The cream-coloured can — the maintenance spray
A larger can, typically 60–85 g, in a pale yellow or cream livery. This is the everyday-strength formulation. Once the acute phase has passed (usually within the first day after an injury), or for chronic complaints such as low-grade muscle soreness, lumbar strain, or rheumatic joint pain, the cream can carries the treatment through. It can be used 3–5 times a day for up to a week.

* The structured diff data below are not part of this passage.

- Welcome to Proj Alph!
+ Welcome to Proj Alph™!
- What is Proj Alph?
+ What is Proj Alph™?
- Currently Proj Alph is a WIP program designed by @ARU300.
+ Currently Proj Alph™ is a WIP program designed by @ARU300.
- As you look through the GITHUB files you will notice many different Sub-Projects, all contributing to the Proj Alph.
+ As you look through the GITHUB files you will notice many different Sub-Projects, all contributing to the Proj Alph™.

The two cans share the same herbal philosophy — promote blood circulation (活血), disperse stasis (化瘀), reduce swelling (消腫), and relieve pain (止痛) — but they are calibrated for different stages of the injury timeline. Using the red can past the acute window is wasteful and increases the risk of cold injury from the propellant; using the cream can in the first minutes after a serious sprain underdoses the moment when intervention does the most good.
What Is Inside the Can
Because the formula is a state secret, only partial disclosures appear on export labels and in published patent documents. The components that have been confirmed in the aerosol spray include:
- Camphor (樟腦) at approximately 10 percent — the largest declared single ingredient by mass. Camphor produces the characteristic warm-then-cool counterirritant sensation, has mild local anaesthetic action, and improves microcirculation at the application site.

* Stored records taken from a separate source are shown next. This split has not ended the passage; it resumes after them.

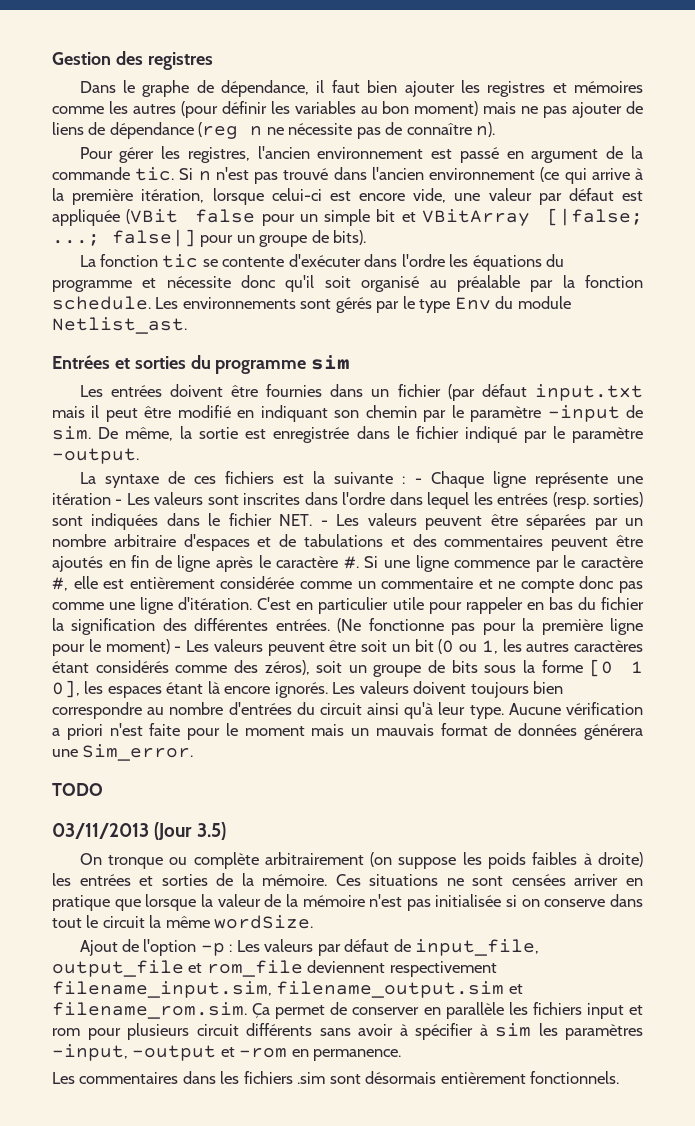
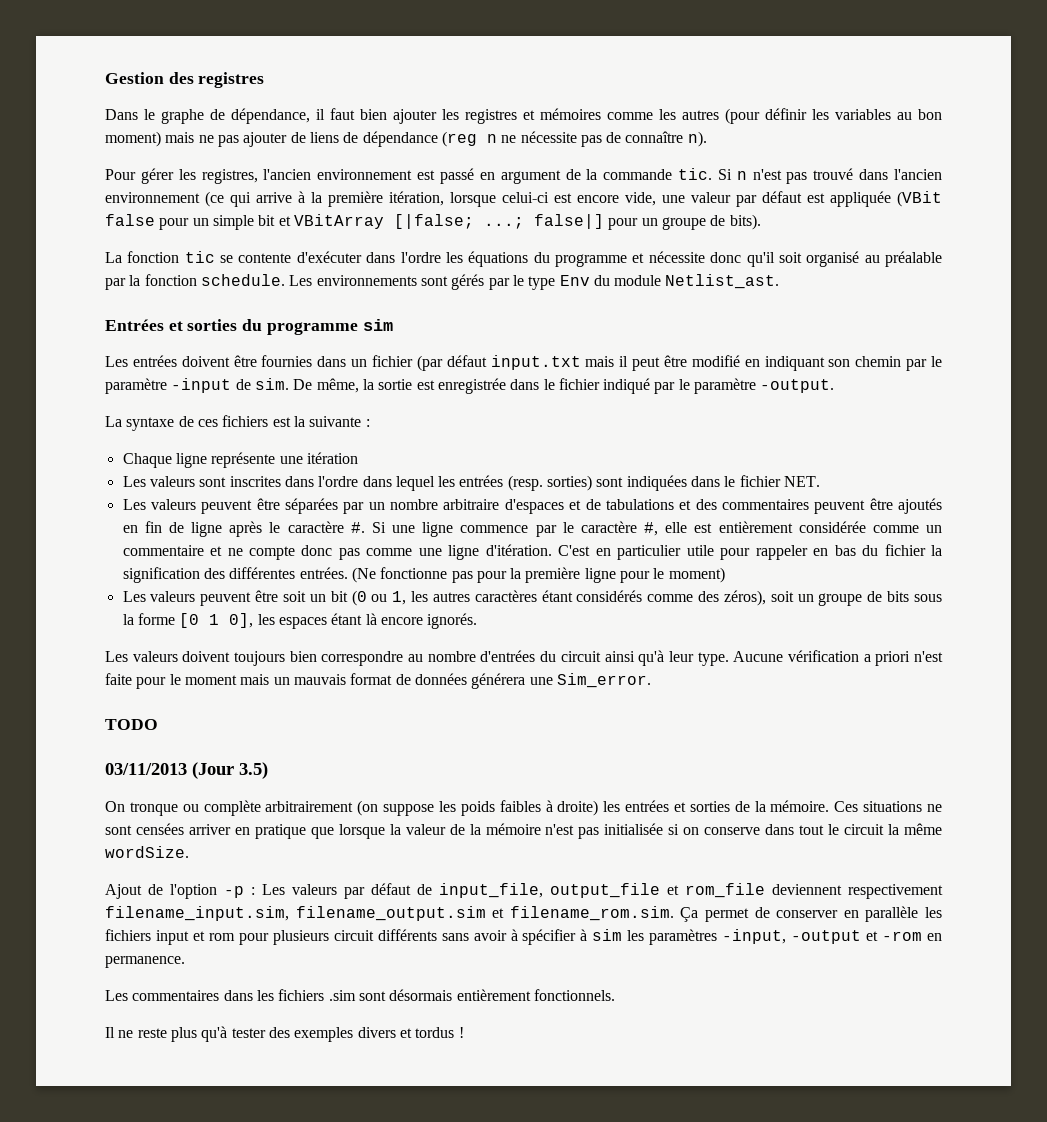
- La syntaxe de ces fichiers est la suivante : - Chaque ligne représente une itération - Les valeurs sont inscrites dans l'ordre dans lequel les entrées (resp. sorties) sont indiquées dans le fichier NET. - Les valeurs peuvent être séparées par un nombre arbitraire d'espaces et de tabulations et des commentaires peuvent être ajoutés en fin de ligne après le caractère #.
+ La syntaxe de ces fichiers est la suivante :
+ Chaque ligne représente une itération
+ Les valeurs sont inscrites dans l'ordre dans lequel les entrées (resp. sorties) sont indiquées dans le fichier NET.
+ Les valeurs peuvent être séparées par un nombre arbitraire d'espaces et de tabulations et des commentaires peuvent être ajoutés en fin de ligne après le caractère #.
- (Ne fonctionne pas pour la première ligne pour le moment) - Les valeurs peuvent être soit un bit (0 ou 1, les autres caractères étant considérés comme des zéros), soit un groupe de bits sous la forme [0 1 0], les espaces étant là encore ignorés. Les valeurs doivent toujours bien correspondre au nombre d'entrées du circuit ainsi qu'à leur type.
+ (Ne fonctionne pas pour la première ligne pour le moment)
+ Les valeurs peuvent être soit un bit (0 ou 1, les autres caractères étant considérés comme des zéros), soit un groupe de bits sous la forme [0 1 0], les espaces étant là encore ignorés.
+ Les valeurs doivent toujours bien correspondre au nombre d'entrées du circuit ainsi qu'à leur type.
+ Il ne reste plus qu'à tester des exemples divers et tordus !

- Menthol (薄荷腦) at approximately 3 percent — provides the immediate cooling sensation through TRPM8 receptor activation, which competes with pain signals at the dorsal horn.
- Borneol (冰片) — a long-standing TCM “envoy” ingredient that improves transdermal penetration of the other actives and contributes its own analgesic and anti-inflammatory effect.

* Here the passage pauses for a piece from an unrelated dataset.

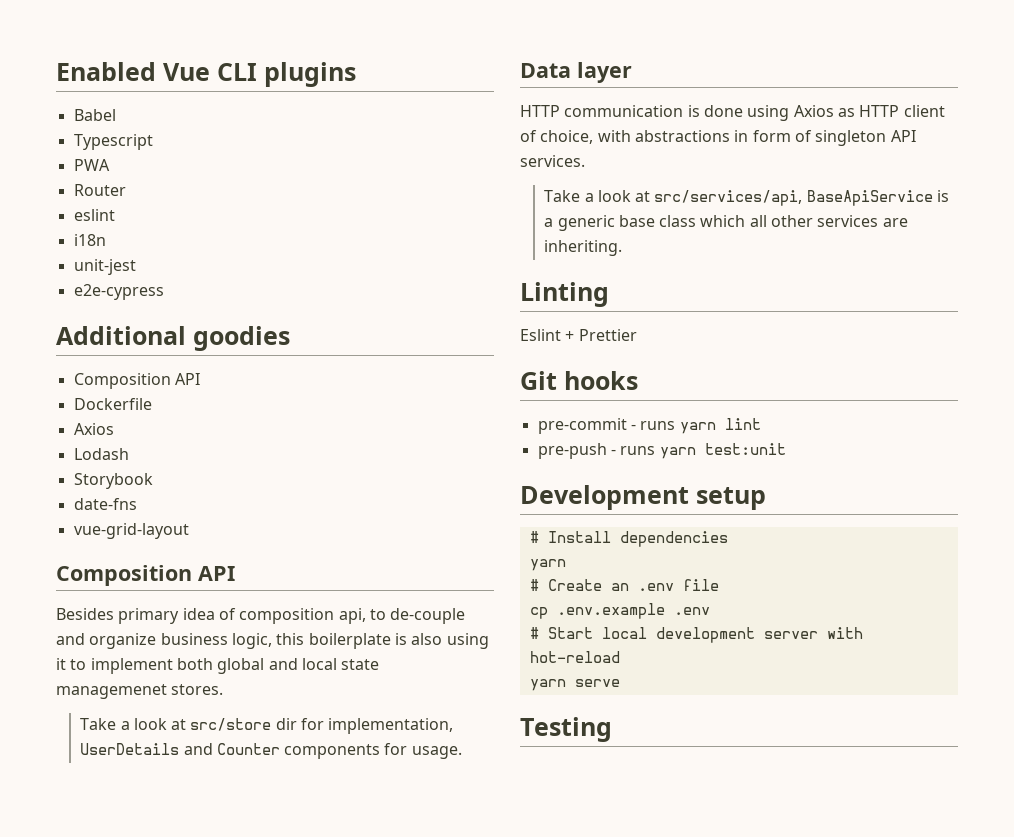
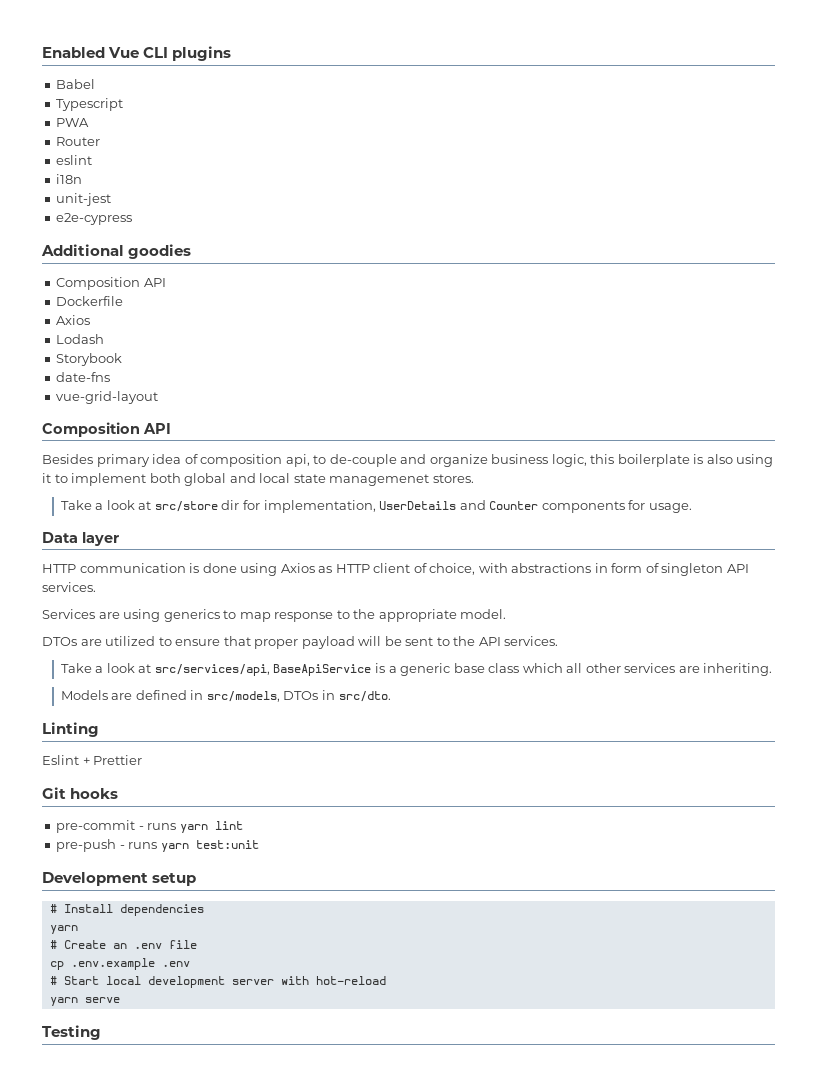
+ Services are using generics to map response to the appropriate model.
+ DTOs are utilized to ensure that proper payload will be sent to the API services.
+ Models are defined in src/models, DTOs in src/dto.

- Radix Notoginseng (三七, san qi) — the herbal cornerstone of the entire Yunnan Baiyao family of products. Notoginseng saponins are responsible for the formula’s hemostatic and anti-bruising reputation: they shorten clotting time at fresh micro-bleeds while simultaneously improving the resorption of established bruises.
- Herba Geranii (老鸛草) — a traditional anti-rheumatic and channel-opening herb used in trauma formulas across southwest China.
- Chinese Yam (山藥) — a tonifying and tissue-protective component that the manufacturer cites as part of the secret core.
- Excipients — lanolin, rosin, vaseline, zinc oxide, and the propellant system that delivers the spray.
The remaining components, and the precise proportions, remain undisclosed. The patent record confirms the presence of additional saponins, alkaloids and calcium phosphate, all consistent with a yam-and-notoginseng base.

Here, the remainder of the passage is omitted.